--- Data records ---

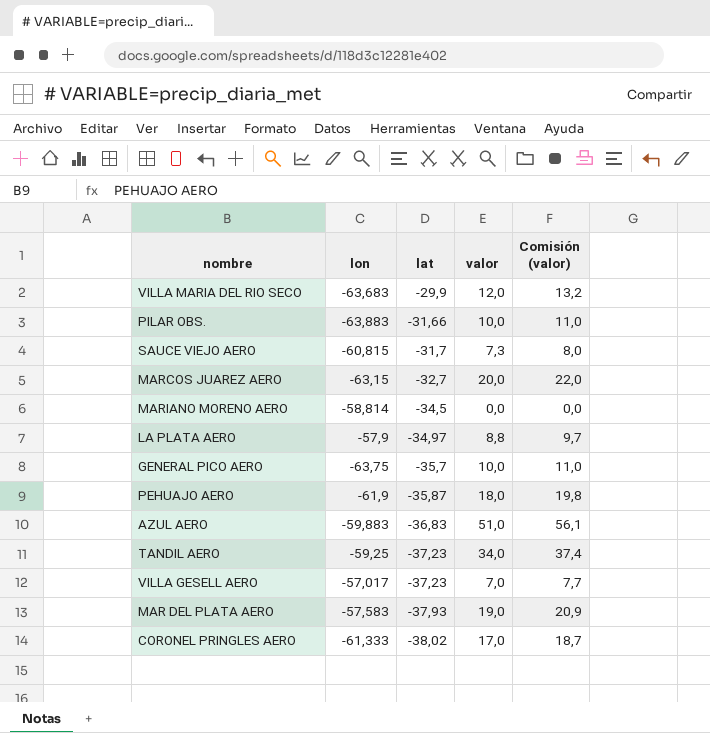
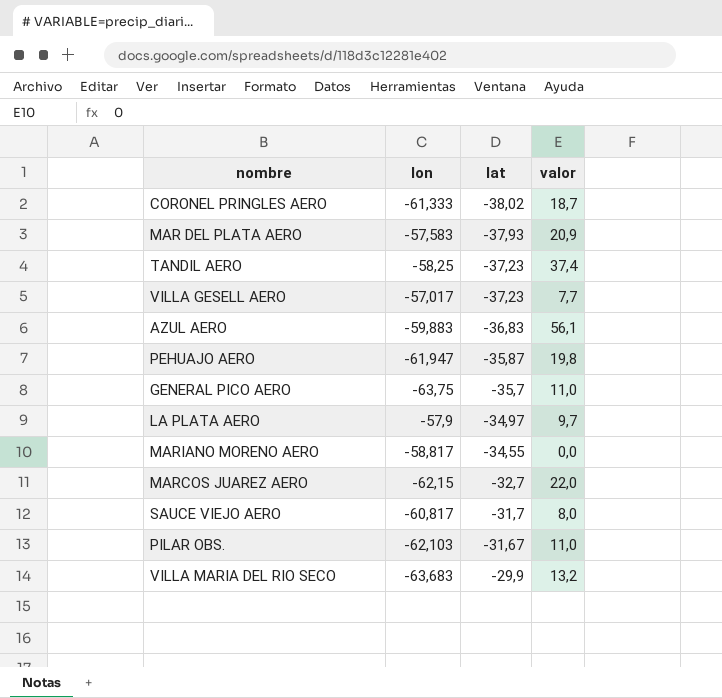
row order: lat descending -> lat ascending
column Comisión (valor) | formula: [valor] * 1,1 -> none
CORONEL PRINGLES AERO | valor: 17,0 -> 18,7
MAR DEL PLATA AERO | valor: 19,0 -> 20,9
TANDIL AERO | lon: -59,25 -> -58,25
TANDIL AERO | valor: 34,0 -> 37,4
VILLA GESELL AERO | valor: 7,0 -> 7,7
AZUL AERO | valor: 51,0 -> 56,1
PEHUAJO AERO | lon: -61,9 -> -61,947
PEHUAJO AERO | valor: 18,0 -> 19,8
GENERAL PICO AERO | valor: 10,0 -> 11,0
LA PLATA AERO | valor: 8,8 -> 9,7
MARIANO MORENO AERO | lon: -58,814 -> -58,817
MARIANO MORENO AERO | lat: -34,5 -> -34,55
MARCOS JUAREZ AERO | lon: -63,15 -> -62,15
MARCOS JUAREZ AERO | valor: 20,0 -> 22,0
SAUCE VIEJO AERO | lon: -60,815 -> -60,817
SAUCE VIEJO AERO | valor: 7,3 -> 8,0
PILAR OBS. | lon: -63,883 -> -62,103
PILAR OBS. | lat: -31,66 -> -31,67
PILAR OBS. | valor: 10,0 -> 11,0
VILLA MARIA DEL RIO SECO | valor: 12,0 -> 13,2

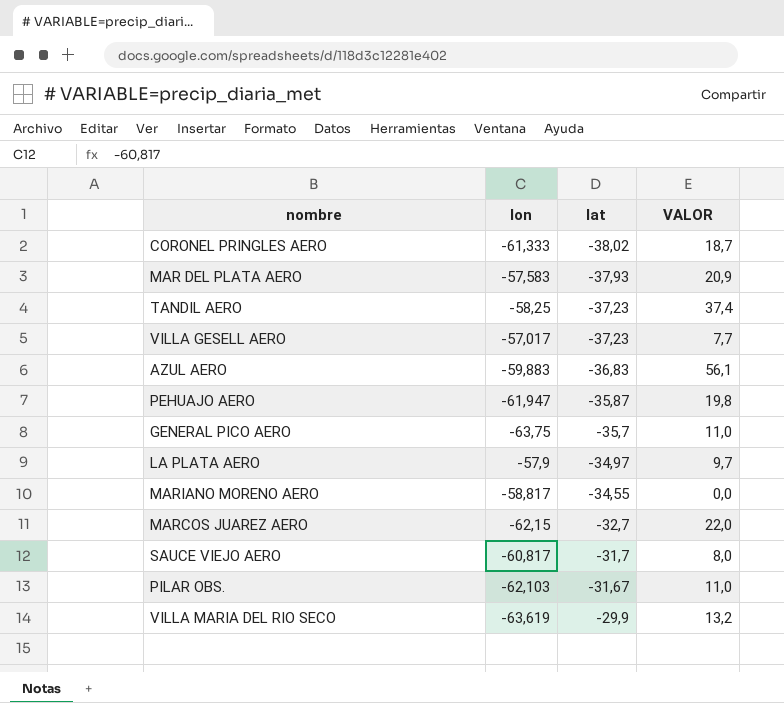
column name: valor -> VALOR
VILLA MARIA DEL RIO SECO | lon: -63,683 -> -63,619

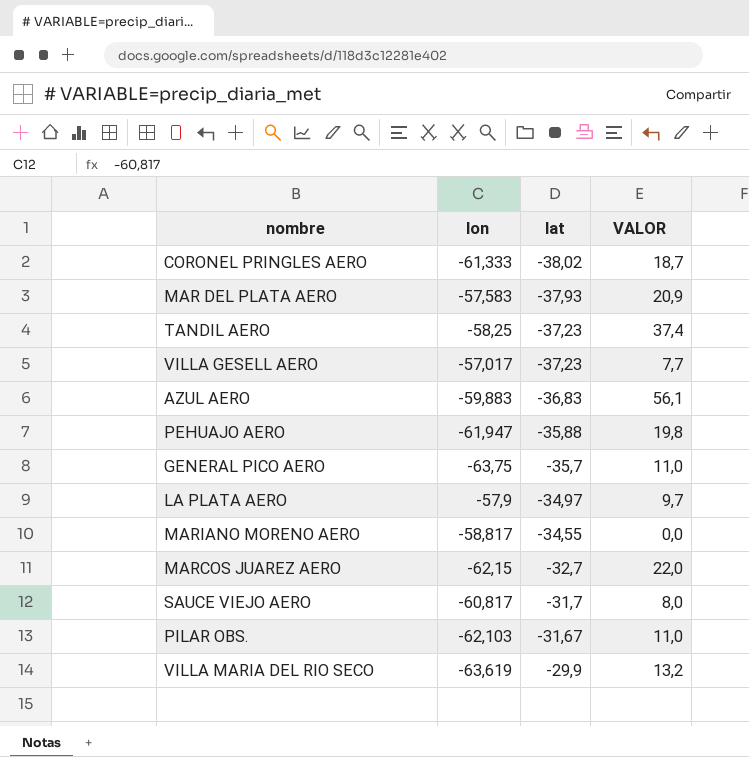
PEHUAJO AERO | lat: -35,87 -> -35,88

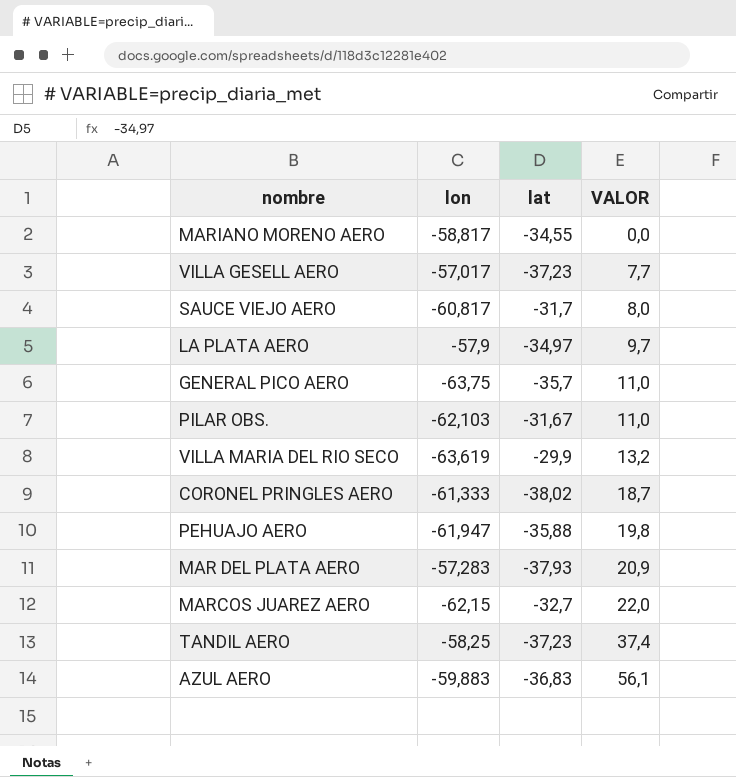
row order: lat ascending -> VALOR ascending
MAR DEL PLATA AERO | lon: -57,583 -> -57,283

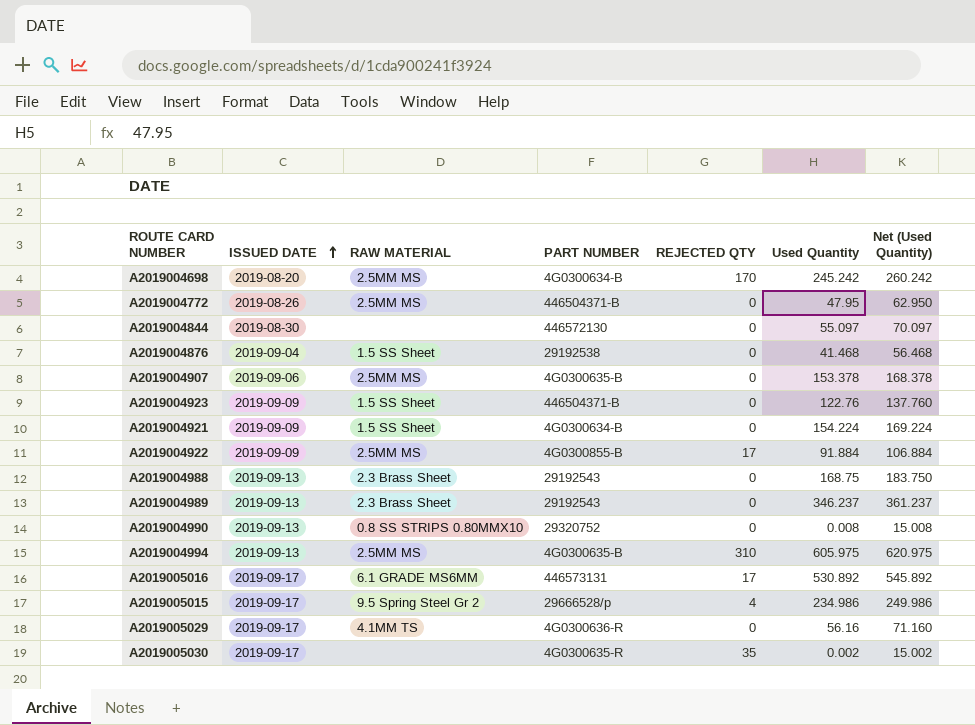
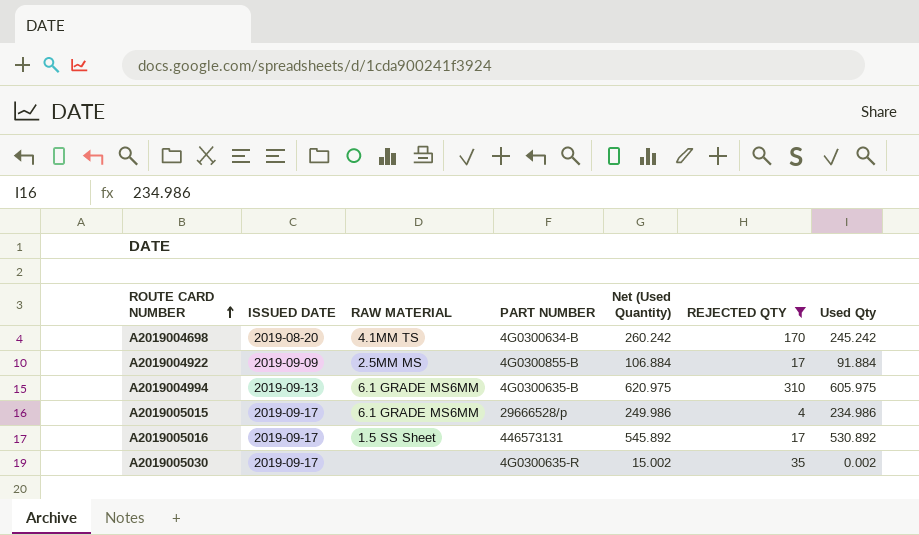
filter: none -> REJECTED QTY != 0
row order: ISSUED DATE ascending -> ROUTE CARD NUMBER ascending
column Net (Used Quantity) | position: 7 -> 5
column name: Used Quantity -> Used Qty
A2019004698 | RAW MATERIAL: 2.5MM MS -> 4.1MM TS
A2019004994 | RAW MATERIAL: 2.5MM MS -> 6.1 GRADE MS6MM
A2019005015 | RAW MATERIAL: 9.5 Spring Steel Gr 2 -> 6.1 GRADE MS6MM
A2019005016 | RAW MATERIAL: 6.1 GRADE MS6MM -> 1.5 SS Sheet

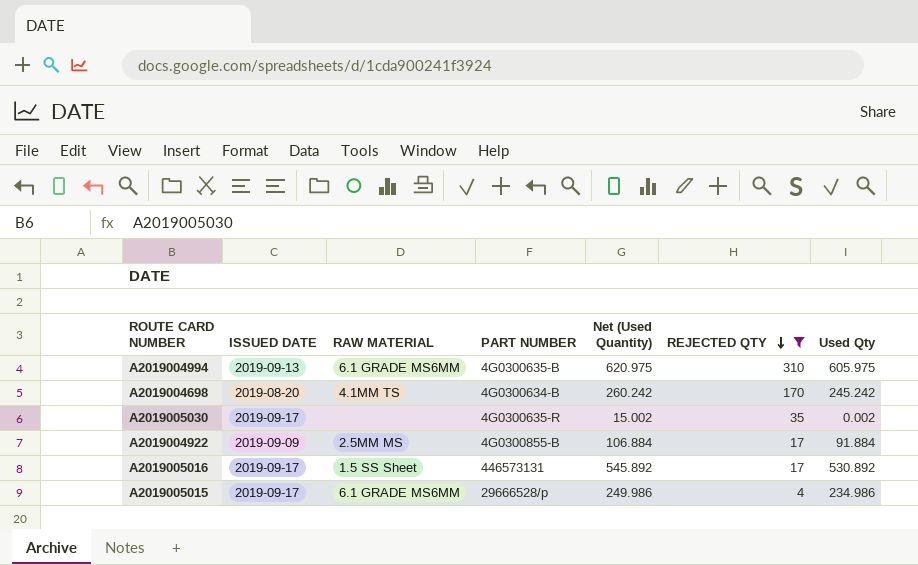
row order: ROUTE CARD NUMBER ascending -> REJECTED QTY descending

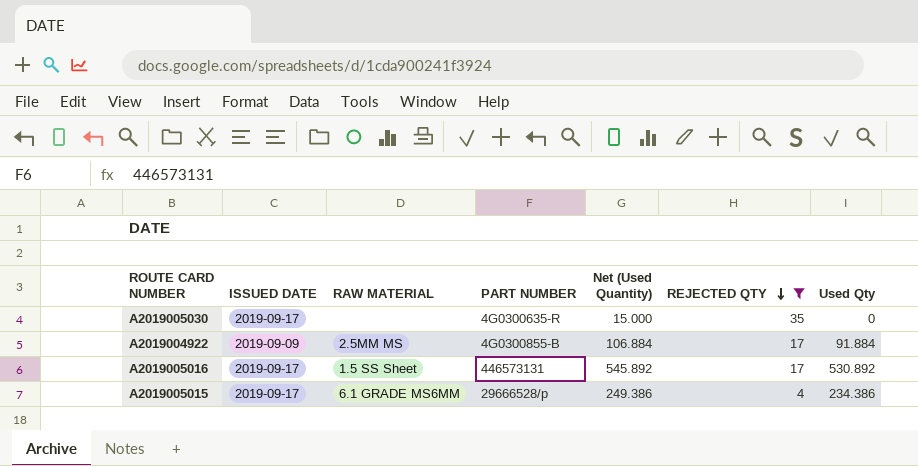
row A2019004994: 2019-09-13 | 6.1 GRADE MS6MM | 4G0300635-B | 620.975 | 310 | 605.975 -> none
row A2019004698: 2019-08-20 | 4.1MM TS | 4G0300634-B | 260.242 | 170 | 245.242 -> none
A2019005030 | Net (Used Quantity): 15.002 -> 15.000
A2019005030 | Used Qty: 0.002 -> 0
A2019005015 | Net (Used Quantity): 249.986 -> 249.386
A2019005015 | Used Qty: 234.986 -> 234.386

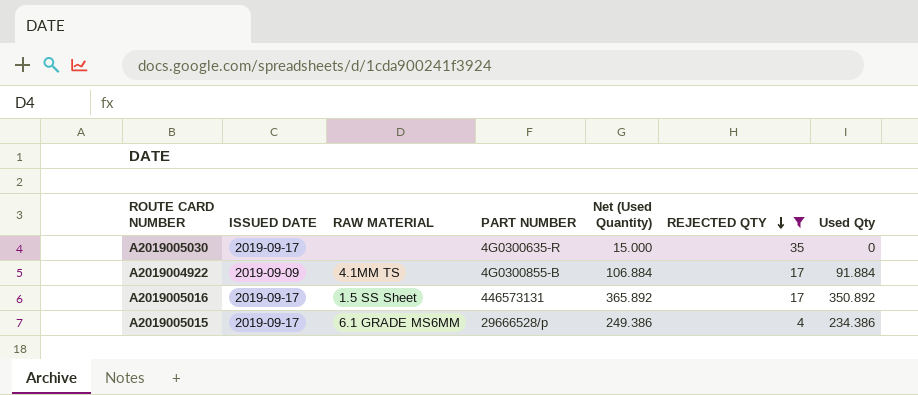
A2019004922 | RAW MATERIAL: 2.5MM MS -> 4.1MM TS
A2019005016 | Net (Used Quantity): 545.892 -> 365.892
A2019005016 | Used Qty: 530.892 -> 350.892

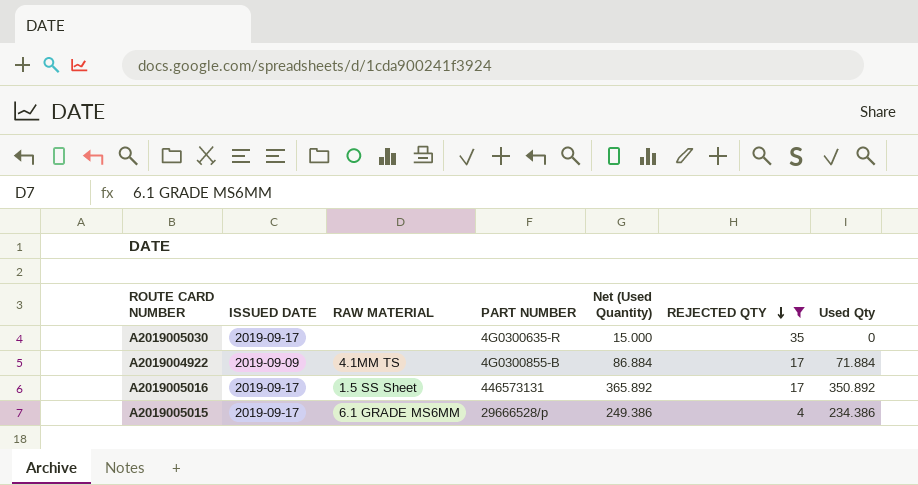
A2019004922 | Net (Used Quantity): 106.884 -> 86.884
A2019004922 | Used Qty: 91.884 -> 71.884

---

Your assignment: Return all the lines above exactly; none of the pictures should appear.

Written reply:
row order: lat descending -> lat ascending
column Comisión (valor) | formula: [valor] * 1,1 -> none
CORONEL PRINGLES AERO | valor: 17,0 -> 18,7
MAR DEL PLATA AERO | valor: 19,0 -> 20,9
TANDIL AERO | lon: -59,25 -> -58,25
TANDIL AERO | valor: 34,0 -> 37,4
VILLA GESELL AERO | valor: 7,0 -> 7,7
AZUL AERO | valor: 51,0 -> 56,1
PEHUAJO AERO | lon: -61,9 -> -61,947
PEHUAJO AERO | valor: 18,0 -> 19,8
GENERAL PICO AERO | valor: 10,0 -> 11,0
LA PLATA AERO | valor: 8,8 -> 9,7
MARIANO MORENO AERO | lon: -58,814 -> -58,817
MARIANO MORENO AERO | lat: -34,5 -> -34,55
MARCOS JUAREZ AERO | lon: -63,15 -> -62,15
MARCOS JUAREZ AERO | valor: 20,0 -> 22,0
SAUCE VIEJO AERO | lon: -60,815 -> -60,817
SAUCE VIEJO AERO | valor: 7,3 -> 8,0
PILAR OBS. | lon: -63,883 -> -62,103
PILAR OBS. | lat: -31,66 -> -31,67
PILAR OBS. | valor: 10,0 -> 11,0
VILLA MARIA DEL RIO SECO | valor: 12,0 -> 13,2

column name: valor -> VALOR
VILLA MARIA DEL RIO SECO | lon: -63,683 -> -63,619

PEHUAJO AERO | lat: -35,87 -> -35,88

row order: lat ascending -> VALOR ascending
MAR DEL PLATA AERO | lon: -57,583 -> -57,283

filter: none -> REJECTED QTY != 0
row order: ISSUED DATE ascending -> ROUTE CARD NUMBER ascending
column Net (Used Quantity) | position: 7 -> 5
column name: Used Quantity -> Used Qty
A2019004698 | RAW MATERIAL: 2.5MM MS -> 4.1MM TS
A2019004994 | RAW MATERIAL: 2.5MM MS -> 6.1 GRADE MS6MM
A2019005015 | RAW MATERIAL: 9.5 Spring Steel Gr 2 -> 6.1 GRADE MS6MM
A2019005016 | RAW MATERIAL: 6.1 GRADE MS6MM -> 1.5 SS Sheet

row order: ROUTE CARD NUMBER ascending -> REJECTED QTY descending

row A2019004994: 2019-09-13 | 6.1 GRADE MS6MM | 4G0300635-B | 620.975 | 310 | 605.975 -> none
row A2019004698: 2019-08-20 | 4.1MM TS | 4G0300634-B | 260.242 | 170 | 245.242 -> none
A2019005030 | Net (Used Quantity): 15.002 -> 15.000
A2019005030 | Used Qty: 0.002 -> 0
A2019005015 | Net (Used Quantity): 249.986 -> 249.386
A2019005015 | Used Qty: 234.986 -> 234.386

A2019004922 | RAW MATERIAL: 2.5MM MS -> 4.1MM TS
A2019005016 | Net (Used Quantity): 545.892 -> 365.892
A2019005016 | Used Qty: 530.892 -> 350.892

A2019004922 | Net (Used Quantity): 106.884 -> 86.884
A2019004922 | Used Qty: 91.884 -> 71.884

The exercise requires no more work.